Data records
----------------------------------------

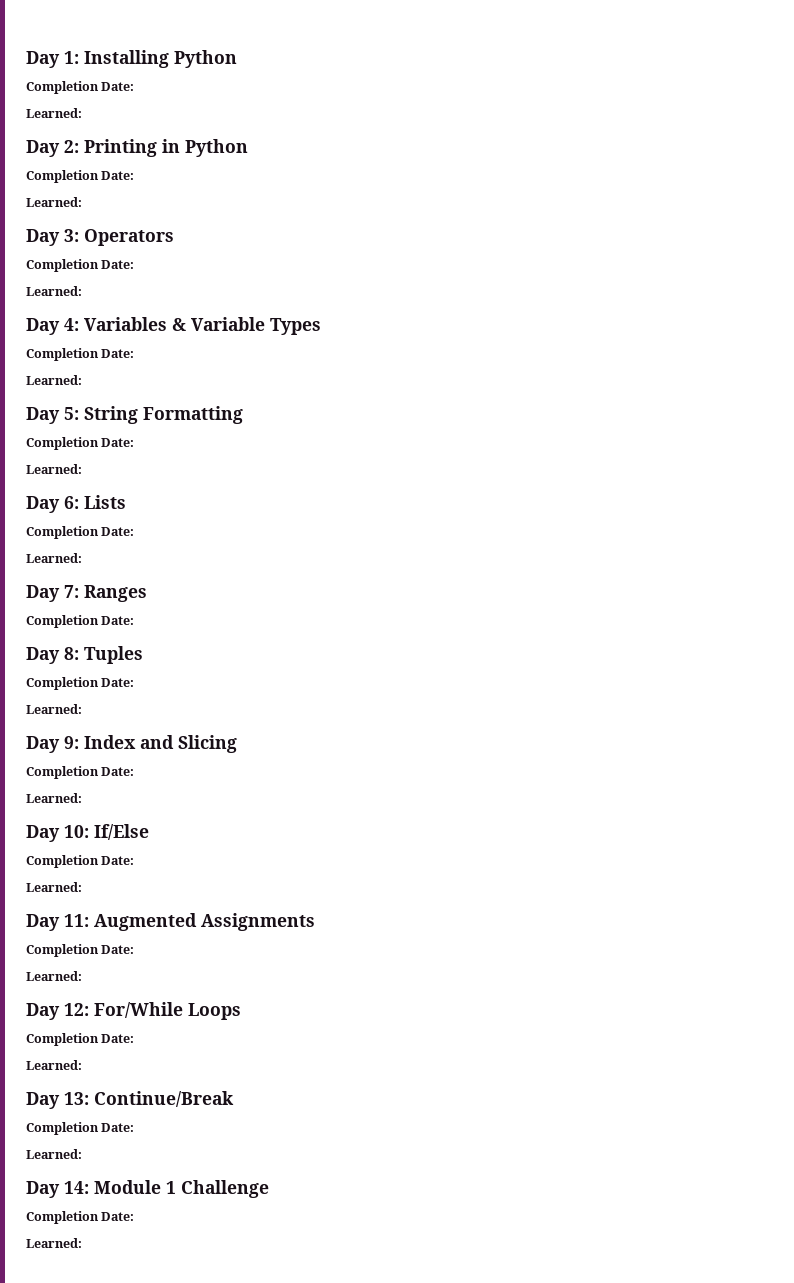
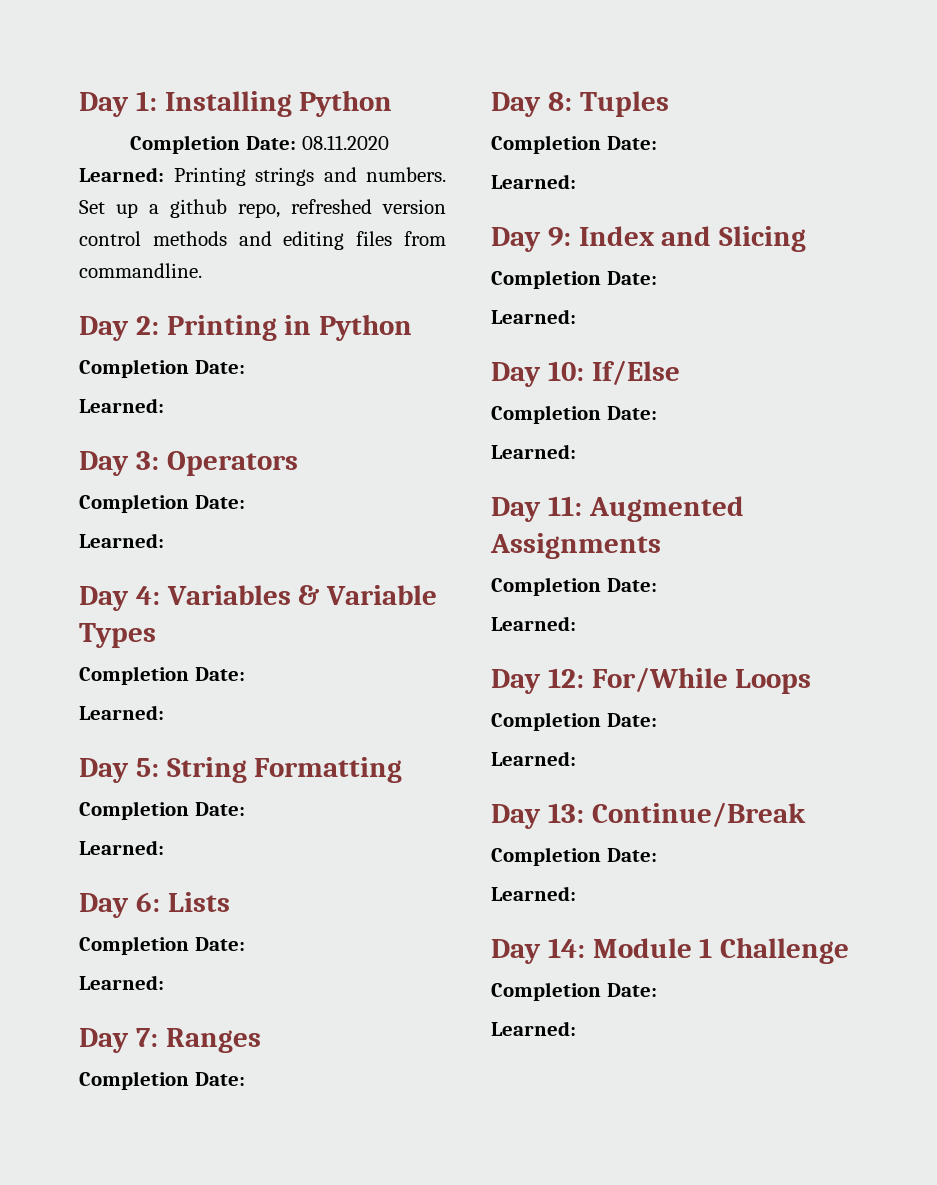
[26,108,82,118] // Learned: -> [301,135,389,150] [79,167,446,186] [79,199,446,218] [79,231,447,250] [79,263,202,278] 08.11.2020 Learned: Printing strings and numbers. Set up a github repo, refreshed version control methods and editing files from commandline.

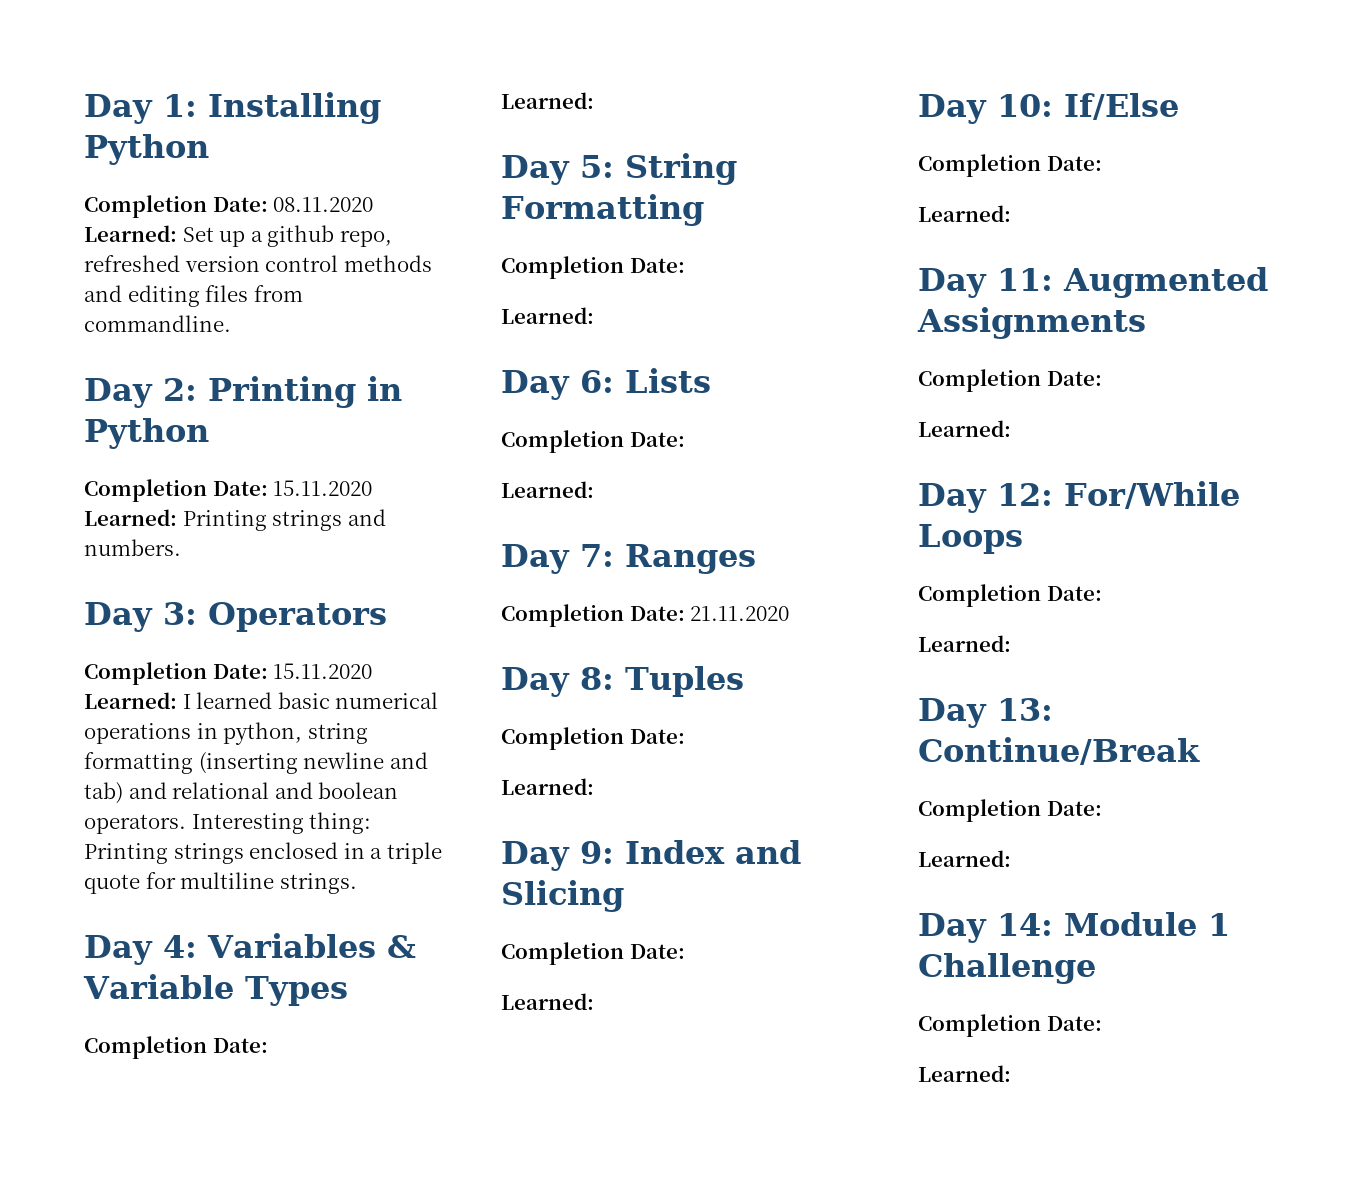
[173,167,446,186] Printing strings and numbers. -> (177, 233) none
[79,398,164,413] // Learned: -> [273,480,373,496] [84,509,386,531] [84,539,181,556] 15.11.2020 Learned: Printing strings and numbers.
[79,533,164,548] // Learned: -> [273,663,373,679] [84,692,439,709] [84,722,368,745] [84,752,428,774] [84,782,399,804] [84,812,372,834] [84,842,442,864] [84,872,357,894] 15.11.2020 Learned: I learned basic numerical operations in python, string formatting (inserting newline and tab) and relational and boolean operators. Interesting thing: Printing strings enclosed in a triple quote for multiline strings.
(245, 1079) none -> [690,606,790,621] 21.11.2020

----------------------------------------

## [WHAT THE EXERCISE ASKS]
The reply must hold every line above exactly as written and none of the pictures.

## [RESPONSE BELOW]
[26,108,82,118] // Learned: -> [301,135,389,150] [79,167,446,186] [79,199,446,218] [79,231,447,250] [79,263,202,278] 08.11.2020 Learned: Printing strings and numbers. Set up a github repo, refreshed version control methods and editing files from commandline.

[173,167,446,186] Printing strings and numbers. -> (177, 233) none
[79,398,164,413] // Learned: -> [273,480,373,496] [84,509,386,531] [84,539,181,556] 15.11.2020 Learned: Printing strings and numbers.
[79,533,164,548] // Learned: -> [273,663,373,679] [84,692,439,709] [84,722,368,745] [84,752,428,774] [84,782,399,804] [84,812,372,834] [84,842,442,864] [84,872,357,894] 15.11.2020 Learned: I learned basic numerical operations in python, string formatting (inserting newline and tab) and relational and boolean operators. Interesting thing: Printing strings enclosed in a triple quote for multiline strings.
(245, 1079) none -> [690,606,790,621] 21.11.2020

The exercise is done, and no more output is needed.